Yesterday, while contemplating JD Martinez as NL MVP, Max published a post that ran through our eternal crisis of defining “Most Valuable Player.” He argued that Giancarlo Stanton was the more valuable player over the course of his 154 games than JD has been during his 59 games. That’s a totally fair argument, but Max missed the mark on my assigned topic. (Apparently, I recently acquired the ability to assign topics to fellow blog mates; be on the lookout for another “Sean is Awesome” post penned by a begrudging comrade.) I was more interested in where Martinez would land on a fictional blogger’s NL MVP ballot.
Unlike the Presidential Election, the baseball writers’ association asks for the electorate’s top 10. That’s why we get downballot votes like the one cast in 1999 for Matt Mantei. So the question is not if JD Martinez belongs in the top spot. The question is: is he among the top 10?
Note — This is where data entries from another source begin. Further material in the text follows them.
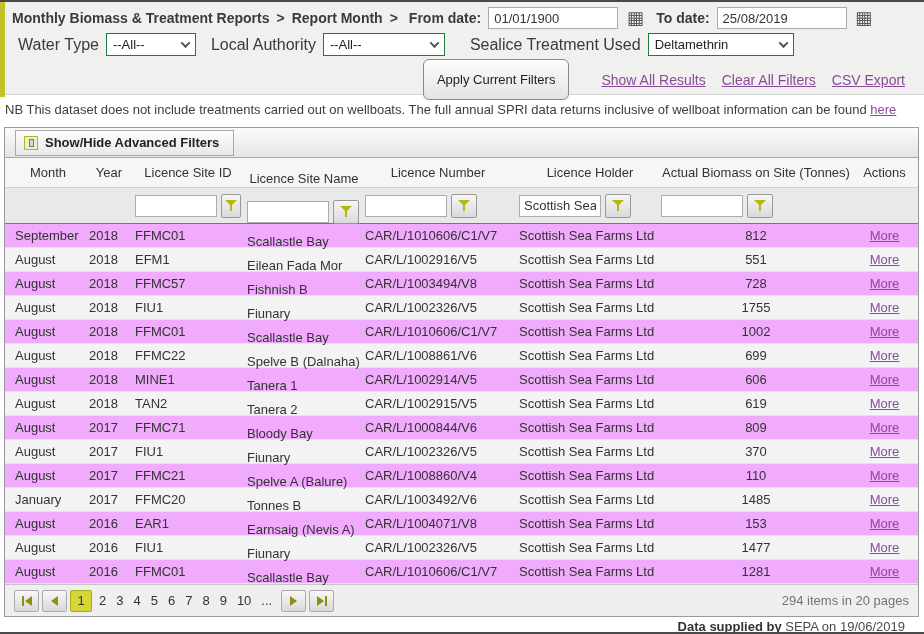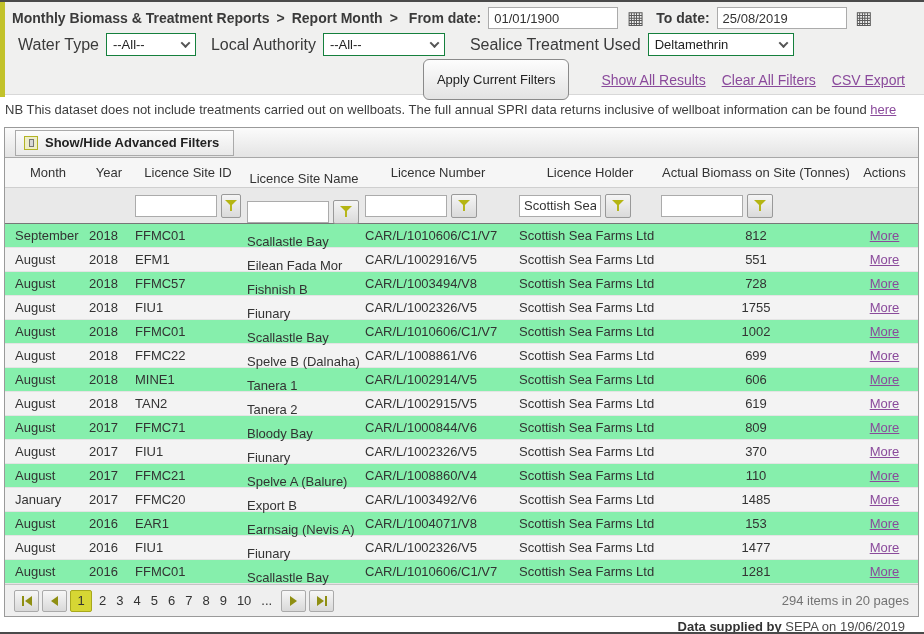--- a/index.html
+++ b/index.html
@@ -57,7 +57,7 @@
   .funnel { width:12px; height:11px; background:#b5b513;
     clip-path:polygon(0 0,100% 0,58% 45%,58% 100%,42% 100%,42% 45%); }
   .t-row { height:24px; display:flex; align-items:center; border-bottom:1px solid #e4e4e4;
-    font-size:13px; color:#333; background:#86efac; }
+    font-size:13px; color:#333; background:#f0abfc; }
   .t-body .t-row:nth-child(even) { background:#f3f3f3; }
   .cell { display:flex; align-items:center; white-space:nowrap; overflow:hidden; }
   .c-month   { width:76px;  padding-left:10px; }

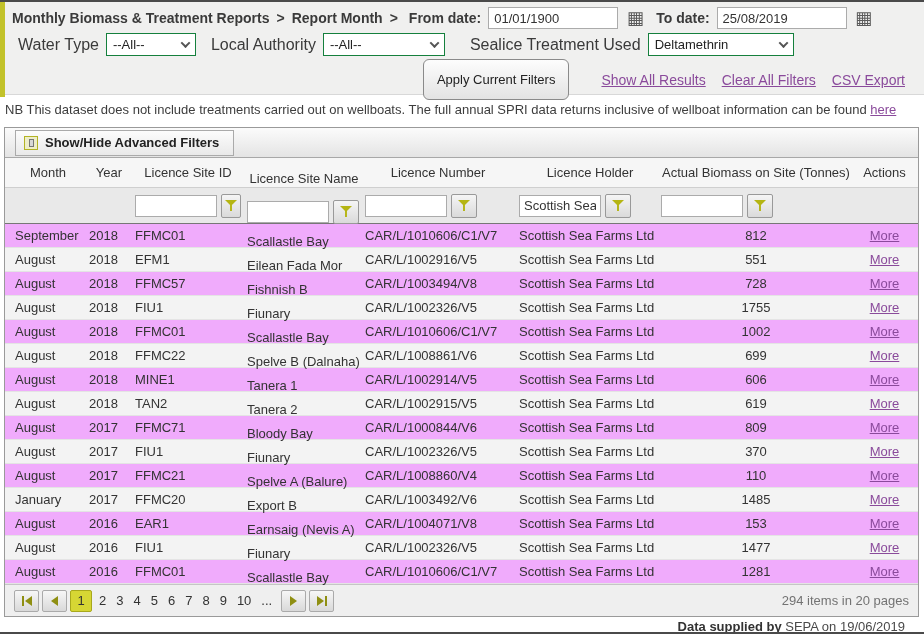--- a/index.html
+++ b/index.html
@@ -337,7 +337,7 @@
         <div class="cell c-month">January</div>
         <div class="cell c-year">2017</div>
         <div class="cell c-siteid">FFMC20</div>
-        <div class="cell c-sitename">Export B</div>
+        <div class="cell c-sitename">Tonnes B</div>
         <div class="cell c-number">CAR/L/1003492/V6</div>
         <div class="cell c-holder">Scottish Sea Farms Ltd</div>
         <div class="cell c-biomass">1485</div>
I think the answer is undoubtedly “yes”.
There is plenty of precedent for midseason acquisitions to receive MVP “love” and JD Martinez might have a better case than each of them. In 2015, Yoenis Cespedes carried the Mets to a playoff run and landed in 13th in the MVP ballot. In 2008, CC Sabathia pitched every three days to put the Brewers on his back and treated Milwaukee to playoff baseball, while the voters treated him to a 6th place MVP finish. Manny Ramirez also pulled the trick in 2008 when he went from Boston to Los Angeles, hit .396 in 53 games and earned himself a 4th place finish. And 1993 voters recognized the impact that Fred McGriff made when he arrived in Atlanta by listing him 4th on the MVP.
None of those guys finished higher than 4th on the final balloting, but none played more than 68 games with their new team. JD Martinez, and his 29 homers in 59 games feel like they have a case to finish higher. Let’s take a look.
In addition to Stanton, Max briefly laid out the case for Martinez’ teammate Paul Goldschmidt as the MVP. He also mentioned the worthwhile cases of Charlie Blackmon and Joey Votto. All of which are fair.
So we’ll put those guys (in some order) in our top 4. We’ve got 6 spots left.
Anthony Rendon and Kris Bryant are bound to receive some love as each is near the top in the NL in WAR. Their full-season contributions are likely why the Nats and Cubs are coasting into the playoffs.
Are we really so sure that JD Martinez doesn’t belong here? Who has meant more to his team’s success? Is that even the right question? I’m not sure, but if Yoenis Cespedes gets credit for the Mets’ run, then JD Martinez should get credit as well.
We can argue all night about the order, but JD Martinez and his leading-the-league-by-a-mile slugging percentage belong somewhere in the top 10. There are plenty of great players in the league, but this Diamondbacks squad benefitted tremendously from the July acquisition.
Max is right – JD isn’t the MVP of the National League. But his impressive 2017 season deserves some love from the voters. A 6th place MVP vote feels like just the right amount of love.